Мерфи видит себя как бы со стороны. Он бледен. На лице скорее удивление, чем растерянность. Эффект превзошел все ожидания.

«Вынести его за порог!» — выкрикивает он.

Полицейские его не слышат. Они ничего не слышат. Боб сам вытягивает гангстера из камеры. Он видит на своем лбу, вздувшиеся от усилий жилы и искривленный в злобе рот, выплевывавший о сторону дегенеративно застывших полицейских матерные слова. На них это не действует. Боб оставляет тело на пороге камеры и бросается к ним.

За грудки трясет низенького и широкого и приказывает ему бежать за врачом. Тот, поняв наконец, что хотят от него, опрометью бежит вон. Любитель пари, которому Мерфи пяткой наступил на носок ботинка так, что у того, вероятно, хрустнули пальцы, тоже вышел из оцепенения и, пытаясь освободить ступню, бестолково, как заевшая под иглой патефонная пластинка, спрашивал:

«Что делать, сэр?.. Что делать, сэр?..»

— Прийти в себя, болван!

— Что делать, сэр? — уже более осмысленно повторил он.

— Помоги перетащить его в кресло.

Усаживая, а точней, укладывая тело Ксантопуло в кресло, Мерфи заметил, что веки «покойного» сомкнулись, прикрыв мертвенно мерцающие полоски белков, исчез оскал, и вспухший, лилового цвета язык прямо на глазах тончал, становился красным и наконец улегся в полости рта.

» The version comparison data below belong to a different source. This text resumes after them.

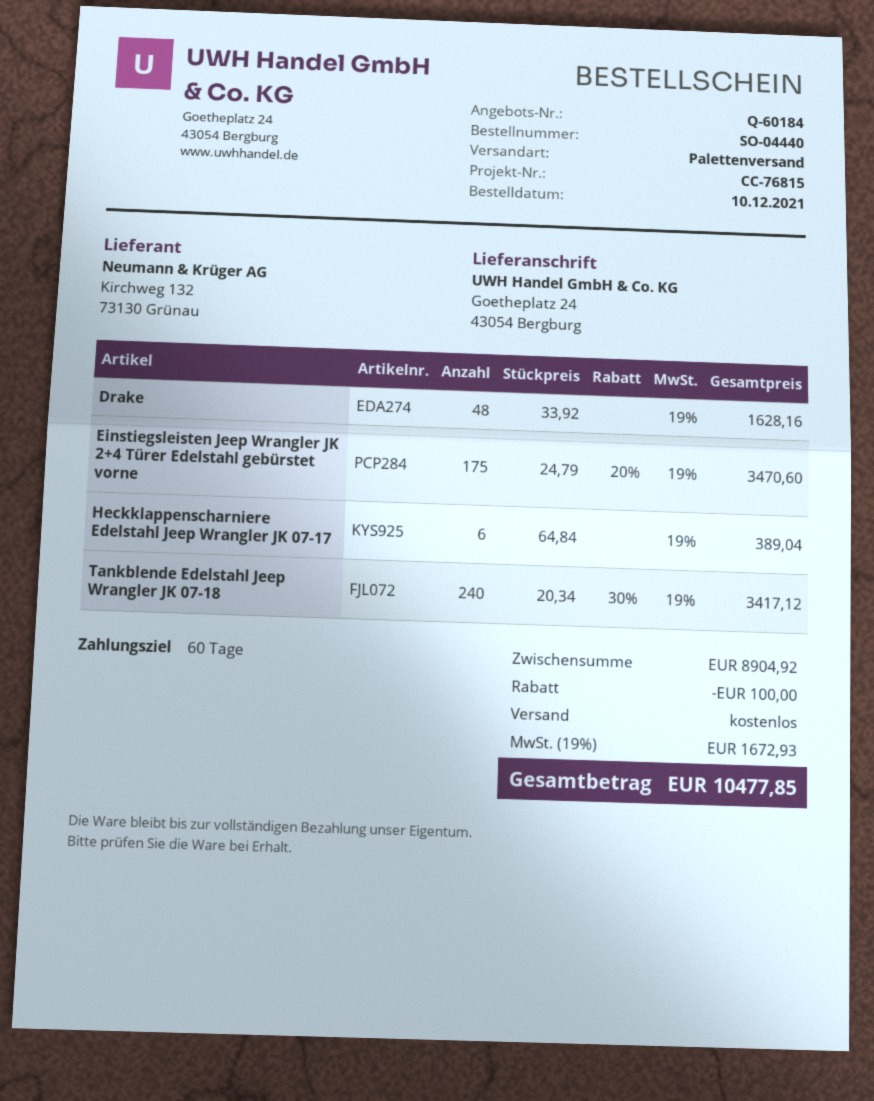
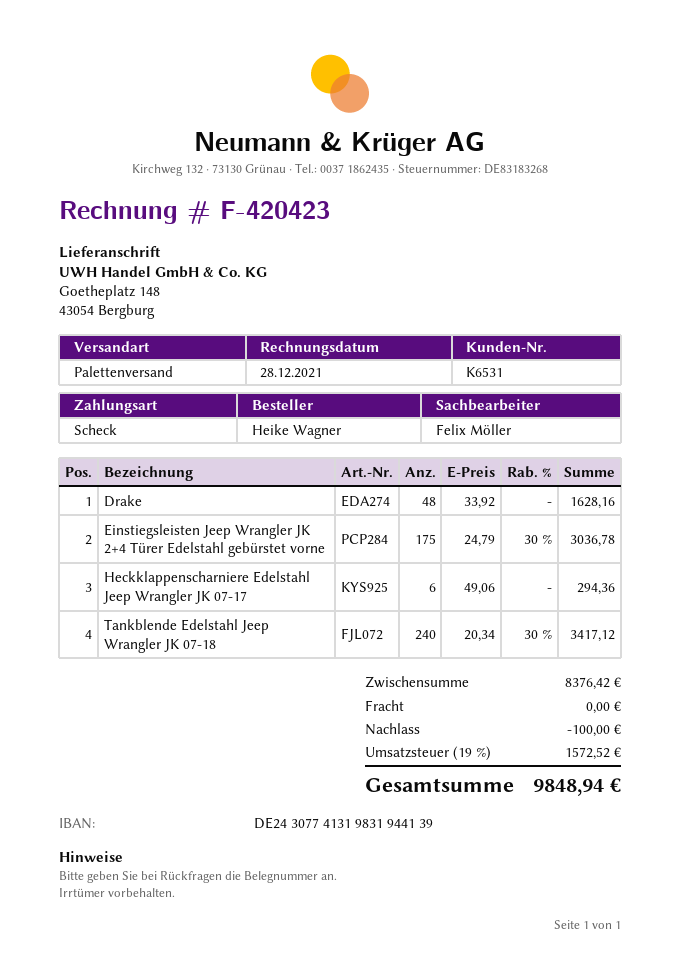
ship to: Goetheplatz 24, 43054 Bergburg -> Goetheplatz 148, 43054 Bergburg
Einstiegsleisten Jeep Wrangler JK 2+4 Türer Edelstahl gebürstet vorne: 175 x 24.79 - 20% = 3470.60 -> 175 x 24.79 - 30% = 3036.78
Heckklappenscharniere Edelstahl Jeep Wrangler JK 07-17: 6 x 64.84 = 389.04 -> 6 x 49.06 = 294.36
subtotal: 8904.92 -> 8376.42
tax: 19% = 1672.93 -> 19% = 1572.52
total: 10477.85 -> 9848.94

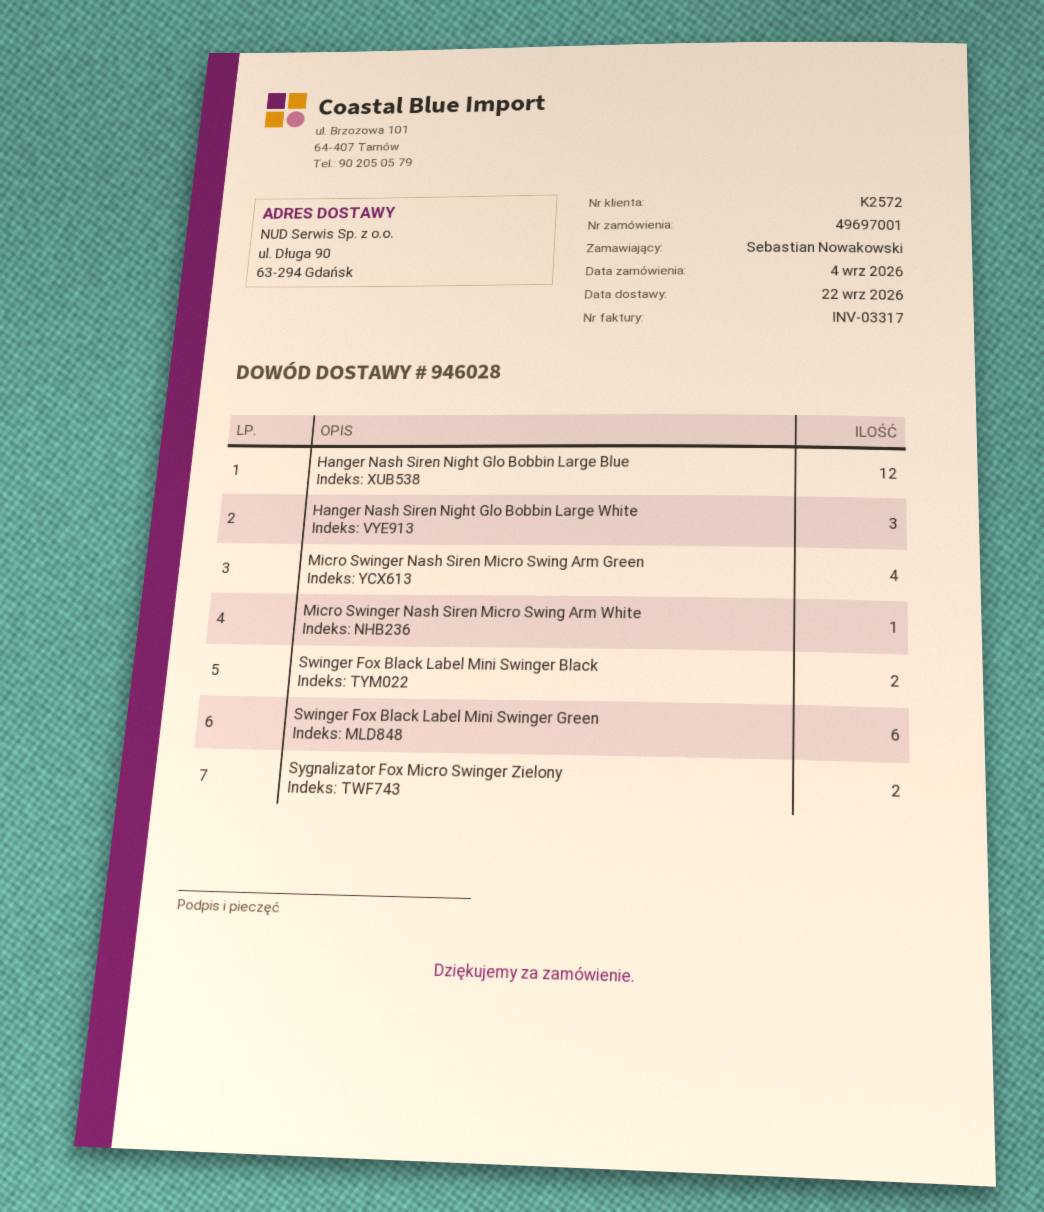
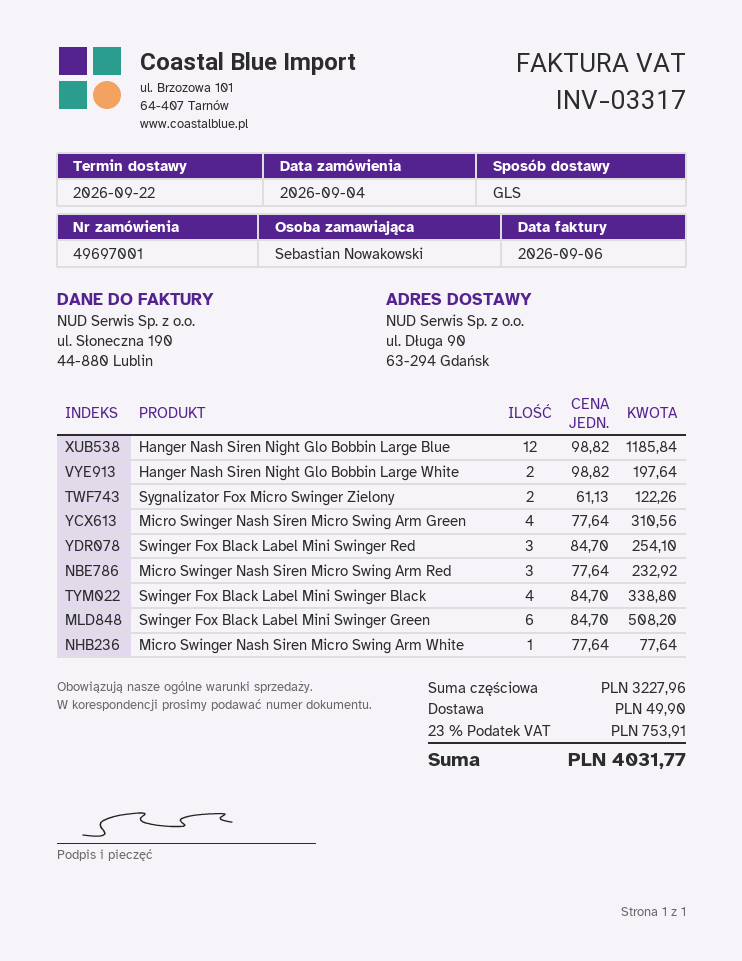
Hanger Nash Siren Night Glo Bobbin Large White: 3 -> 2
Swinger Fox Black Label Mini Swinger Black: 2 -> 4
Swinger Fox Black Label Mini Swinger Red: none -> 3
Micro Swinger Nash Siren Micro Swing Arm Red: none -> 3

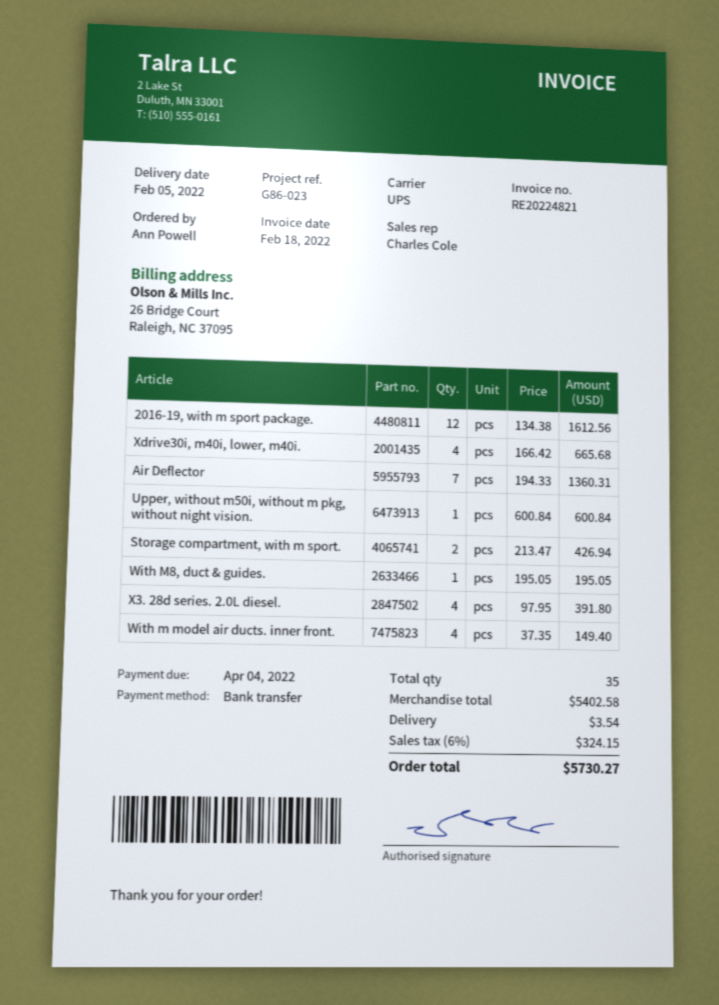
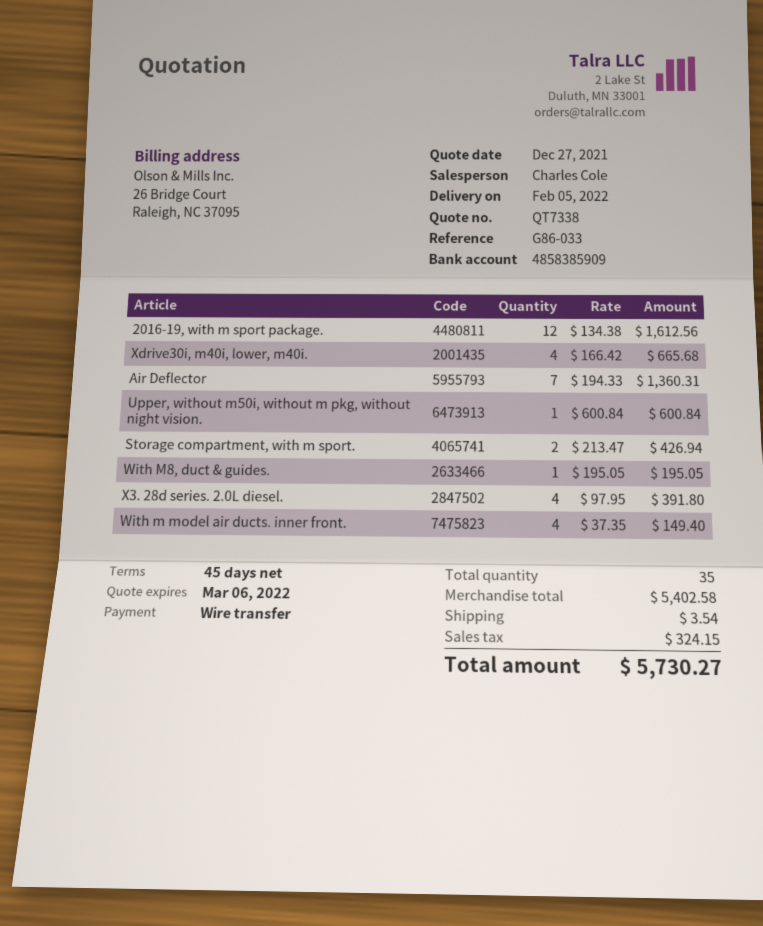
reference: G86-023 -> G86-033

А когда появился врач, к бескровному лицу гангстера прилила кровь, у виска забился пульс и на месте черно-синего рубца, что опоясывал шею, розовела едва заметная полоска — след от него. Подержав с полминуты запястье Ксантопуло, врач бесстрастно сообщил:

— Пульс слабый, неполного наполнения… Обычная картина при обморочном состоянии.

После укола гангстер стал походить на беспокойно спящего человека, которому снится что-то жуткое. Он рычал, скрипел зубами и, словно отбиваясь от кого-то, пытался выкрикивать, размахивал руками, сучил ногами.

— Все свободны. Оставьте нас! — окинув резким взглядом присутствующих, распорядился Мерфи.

Ксантопуло открыл глаза. Полные животного ужаса и страха, они таращились на Мерфи, как два насмерть затравленных зверя. Будь у них пасти, они, наверное, вопили бы дикими голосами.

— Что скажешь, Роки? — жестко начал Боб.

Ксантопуло схватил Мерфи за руку и как слепой стал жадно ощупывать его.